Dear Commons Community,

Kevin Carey, Director of the Education Policy Program at New America has written an essay entitled, The Creeping Capitalist Takeover of Higher Education. He sets the stage for his piece by discussing college affordability, student debt, and other serious issues facing the academy.  His solution as he has written about in the past is online education.  He laments while most colleges have become active providers of online education, financial savings have not accrued to students.  This is because many colleges don’t actually run online programs themselves but instead outsource them to online program managers or OPMS.  Much of the remainder of the essay focuses on the OPMs.  Here is a quick excerpt:

“Colleges outsource much of the work to an obscure species of for-profit company that has figured out how to gouge students in new and creative ways. These companies are called online program managers, or OPMs, an acronym that could come right out of “Office Space.” They have forgettable names like 2U, HotChalk and iDesign. As the founder of 2U puts it, “The more invisible we are, the better.”
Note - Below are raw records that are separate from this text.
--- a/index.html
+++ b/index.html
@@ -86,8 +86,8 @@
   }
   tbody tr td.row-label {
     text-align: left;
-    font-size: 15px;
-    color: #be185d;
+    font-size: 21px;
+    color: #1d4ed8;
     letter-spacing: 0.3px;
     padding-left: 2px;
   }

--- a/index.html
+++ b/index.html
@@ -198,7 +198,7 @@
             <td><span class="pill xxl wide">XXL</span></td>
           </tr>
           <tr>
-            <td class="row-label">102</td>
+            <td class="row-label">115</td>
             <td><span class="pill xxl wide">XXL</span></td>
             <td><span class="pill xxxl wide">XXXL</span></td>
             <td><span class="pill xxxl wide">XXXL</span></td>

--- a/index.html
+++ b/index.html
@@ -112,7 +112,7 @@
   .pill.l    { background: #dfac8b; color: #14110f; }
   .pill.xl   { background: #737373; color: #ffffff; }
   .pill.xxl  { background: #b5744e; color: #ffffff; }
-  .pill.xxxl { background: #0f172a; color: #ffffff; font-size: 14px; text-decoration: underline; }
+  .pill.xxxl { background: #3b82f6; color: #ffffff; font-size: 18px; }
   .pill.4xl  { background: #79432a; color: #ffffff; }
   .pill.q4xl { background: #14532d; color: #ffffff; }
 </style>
But OPMs are transforming both the economics and the practice of higher learning. They help a growing number of America’s most-lauded colleges provide online degrees—including Harvard, Yale, Georgetown, NYU, UC Berkeley, UNC Chapel Hill, Northwestern, Syracuse, Rice and USC, to name just a few. The schools often omit any mention of these companies on their course pages, but OPMs typically take a 60 percent cut of tuition, sometimes more. Trace Urdan, managing director at the investment bank and consulting firm Tyton Partners, estimates that the market for OPMs and related services will be worth nearly $8 billion by 2020.
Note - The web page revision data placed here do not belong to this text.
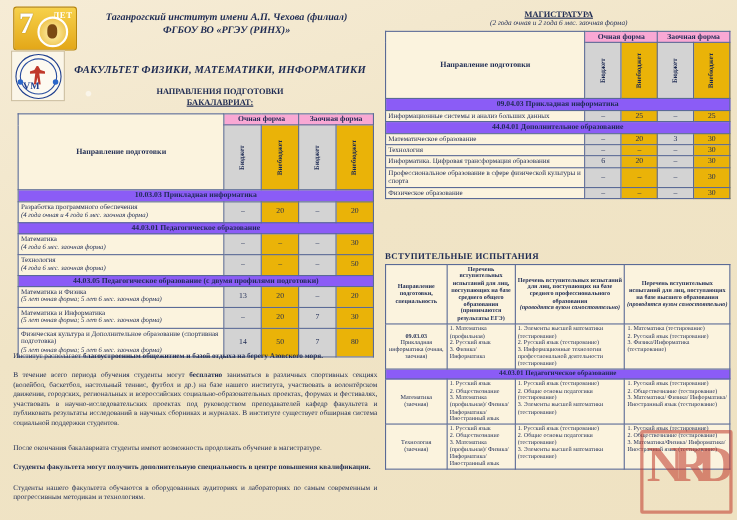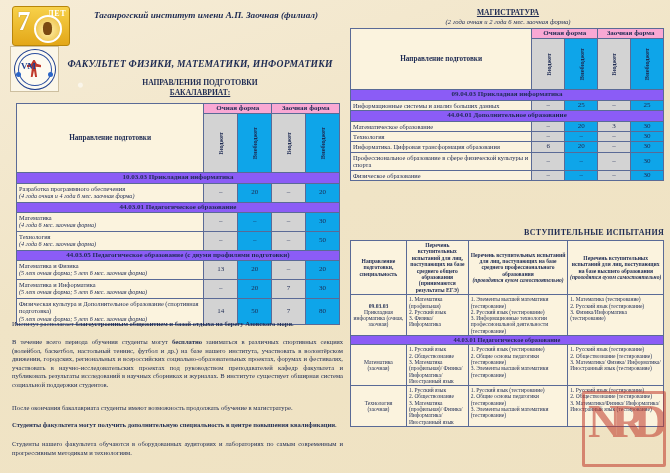--- a/index.html
+++ b/index.html
@@ -189,7 +189,7 @@
     </div>
 
     <div class="inst">
-      <div>Таганрогский институт имени А.П. Заочная (филиал)</div>
+      <div>Таганрогский институт имени А.П. Чехова (филиал)</div>
     </div>
 
     <div class="fac">ФАКУЛЬТЕТ ФИЗИКИ, МАТЕМАТИКИ, ИНФОРМАТИКИ</div>

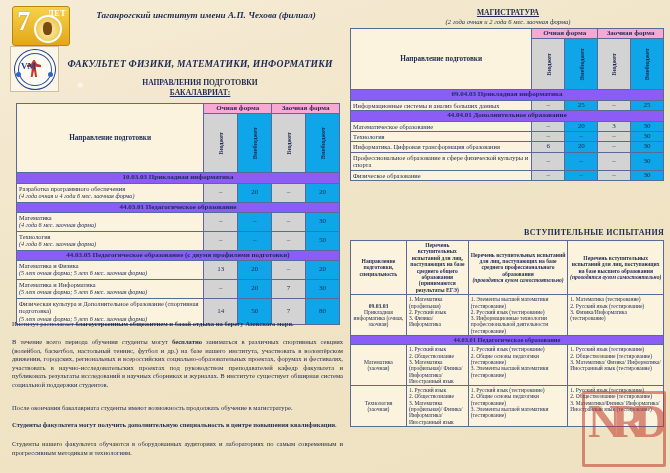--- a/index.html
+++ b/index.html
@@ -190,6 +190,7 @@
 
     <div class="inst">
       <div>Таганрогский институт имени А.П. Чехова (филиал)</div>
+      <div>ФГБОУ ВО «РГЭУ (РИНХ)»</div>
     </div>
 
     <div class="fac">ФАКУЛЬТЕТ ФИЗИКИ, МАТЕМАТИКИ, ИНФОРМАТИКИ</div>

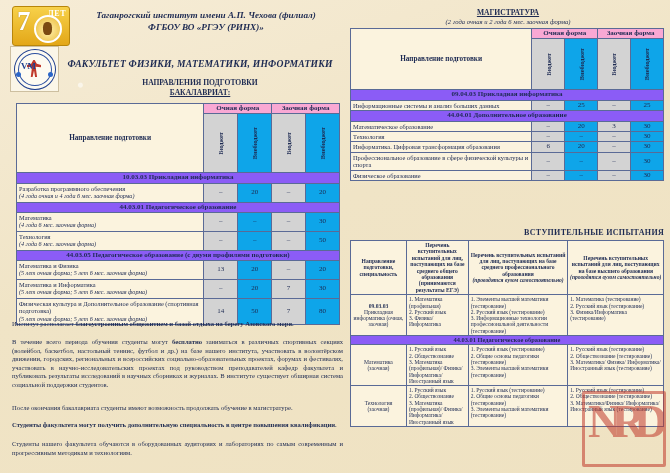--- a/index.html
+++ b/index.html
@@ -63,7 +63,7 @@
     clip-path:polygon(45% 0,55% 0,70% 22%,100% 30%,100% 42%,62% 40%,72% 100%,58% 100%,50% 62%,40% 100%,27% 100%,36% 40%,0 42%,0 30%,30% 22%);
   }
   .logoFac .vm{
-    position:absolute;left:10px;bottom:20px;font-size:9px;font-weight:bold;color:#1f3f8f;
+    position:absolute;left:10px;bottom:8px;font-size:9px;font-weight:bold;color:#1f3f8f;
     font-family:"Liberation Serif",serif;
   }
   .logoFac .dot1,.logoFac .dot2{position:absolute;width:5px;height:5px;border-radius:50%;background:#2b66c9;}

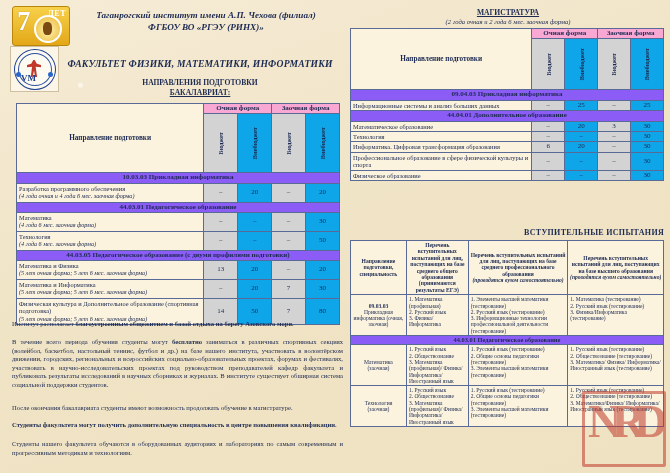--- a/index.html
+++ b/index.html
@@ -99,7 +99,7 @@
     margin:0 auto;
   }
   .budget{background:#d3d3d3;}
-  .nonbudget{background:#0ea5e9;}
+  .nonbudget{background:#eab308;}
   .sect{
     font-weight:bold;text-align:center;font-size:7px;background:#8b5cf6;padding:1.5px 2px;
   }

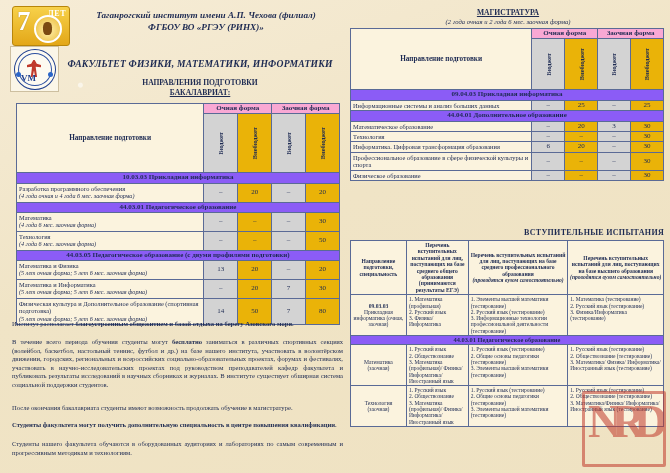--- a/index.html
+++ b/index.html
@@ -136,7 +136,7 @@
   .tbl-mag col.c2,.tbl-mag col.c3,.tbl-mag col.c4,.tbl-mag col.c5{width:33px;}
 
   .exam-title{
-    position:absolute;left:350px;top:228px;width:314px;text-align:right;
+    position:absolute;left:350px;top:228px;width:314px;text-align:left;
     font-weight:bold;font-size:8px;letter-spacing:.3px;
   }
   .tbl-exam{position:absolute;left:350px;top:240px;width:314px;}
What this means is that an innovation that should have been used to address inequality is serving to fuel it. Instead of students receiving a reasonably priced, quality online degree, universities are using them as cash cows while corporate middlemen hoover up the greater share of the profits.”

The essay provides good history and examples of OPMs that support Carey’s positions.  If you are interested in learning more about OPMs, this is a good place to start.